Selebgram wanita berinisial KH bugil saat live show di sebuah toilet kafe di Pasuruan. Pengamat sosial Ratna Azis Prasetyo mengkhawatirkan itu akan sering terjadi di era media sosial saat ini.
Dia mengatakan bahwa aksi pornografi (telanjang) di video itu merupakan salah satu bentuk kejahatan cyber (menggunakan teknologi).
"Jika dilihat kasusnya, ini bisa menjadi salah satu pelacuran model baru dengan menggunakan aplikasi media sosial (medsos)," kata Ratna saat dihubungi detikJatim Jumat (4/3/2022).
SCROLL TO CONTINUE WITH CONTENT
Ratna memberi contoh sebuah aplikasi yang banyak diperbincangkan karena kerap disalahgunakan, terutama untuk aksi pornografi. Yakni aplikasi percakapan MiChat.
"MiChat itu kan ada fitur mengirim foto, video, dan menemukan orang-orang di sekitar pengguna. Salah satu aktivitas medsos sekarang yang banyak disukai adalah berbagi video sebagaimana WhatsApp," papar dosen Sosiologi Universitas Airlangga (Unair) itu.
Menurut Ratna, pada aplikasi MiChat, pengguna bisa menemukan hal yang sama dengan WhatsApp. Namun, fitur menemukan pengguna di sekitar (people nearby) bisa menjadi keunggulan MiChat. Terlebih, MiChat bisa menemukan sesama pengguna hanya dalam radius 50 meter-1 kilometer.
"Saat ini MiChat juga banyak digunakan sebagai alat prostitusi online (open BO) karena dimudahkan oleh 3 fitur tersebut," jelas dia.
Ratna menambahkan, transaksi open BO juga bisa dilakukan melalui chatroom MiChat, lalu berkirim foto atau video. Dalam hal ini, algoritma MiChat akan membantu pengguna menemukan orang di sekitar dengan minat yang sama.

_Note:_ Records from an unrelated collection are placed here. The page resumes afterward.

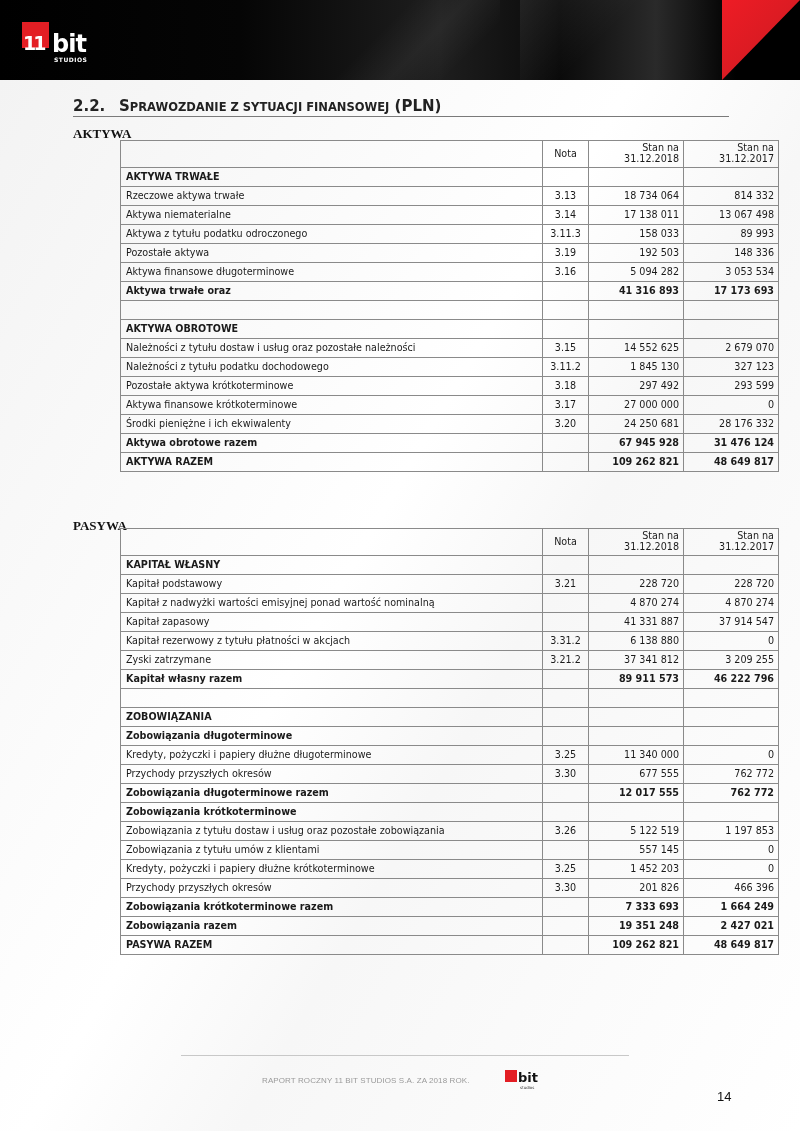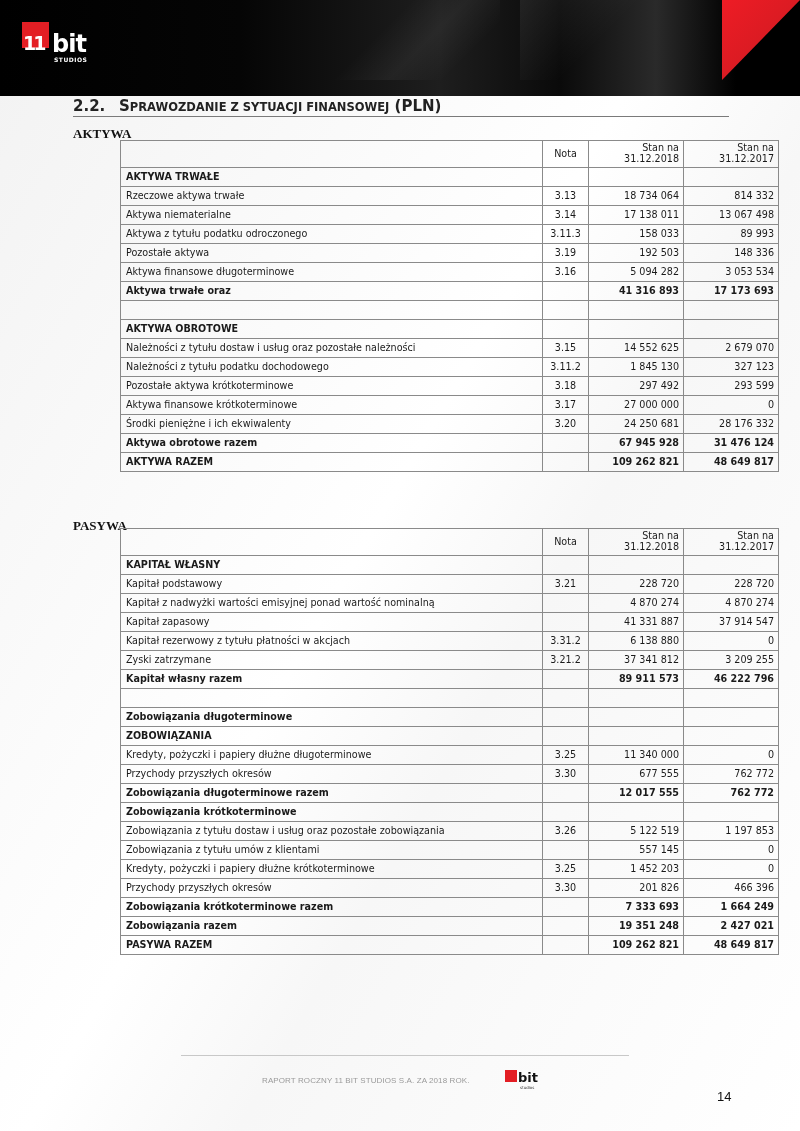--- a/index.html
+++ b/index.html
@@ -15,7 +15,7 @@
     z-index:0;
   }
   .header-band {
-    position:absolute; left:0; top:0; width:800px; height:96px;
+    position:absolute; left:0; top:0; width:800px; height:80px;
     background: linear-gradient(90deg, #000 0%, #050505 30%, #1e1e1e 55%, #0a0a0a 70%, #2a2a2a 82%, #000 92%);
     overflow:hidden; z-index:1;
   }

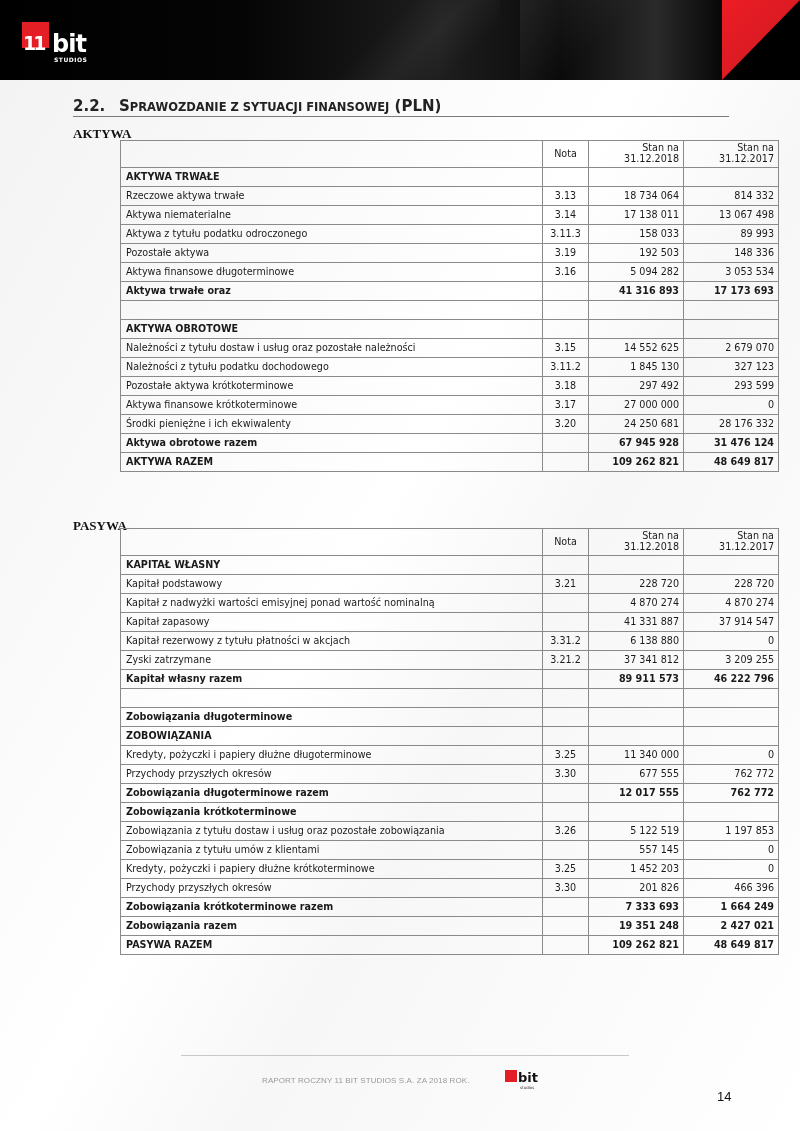--- a/index.html
+++ b/index.html
@@ -301,13 +301,13 @@
           <td class="num"></td>
         </tr>
         <tr class="bold">
+          <td>ZOBOWIĄZANIA</td>
+          <td class="nota"></td>
+          <td class="num"></td>
+          <td class="num"></td>
+        </tr>
+        <tr class="bold">
           <td>Zobowiązania długoterminowe</td>
-          <td class="nota"></td>
-          <td class="num"></td>
-          <td class="num"></td>
-        </tr>
-        <tr class="bold">
-          <td>ZOBOWIĄZANIA</td>
           <td class="nota"></td>
           <td class="num"></td>
           <td class="num"></td>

"Dengan begitu orang akan lebih mudah menemukan penjaja seks online di sekitarnya atau iklan web, dan hal terkait prostitusi online lainnya," lanjut Ratna.
Ratna mengatakan fitur menemukan pengguna lain di sekitar itu mempermudah mereka (pengguna) untuk menemukan penjaja seks online.
"Jadi semakin mudah dan nyamanlah," imbuh alumnus Sosiologi Unair itu.
Karenanya, Ratna menyarankan agar pemerintah bisa memberikan regulasi tentang medsos dan kontennya. Untuk mencegah konten-konten yang sejenis merebak. Seperti di Tiongkok yang membuat regulasi tentang larangan membuat konten flexing (pamer).
"Satu lagi yang tak kalah penting adalah meningkatkan kemampuan literasi digital di masyarakat supaya bisa memilah mana konten yg sebaiknya dikonsumsi dan tidak. Termasuk melindungi anak-anak di bawah umur dari aktivitas sosial media yang menyimpang," pungkas Ratna.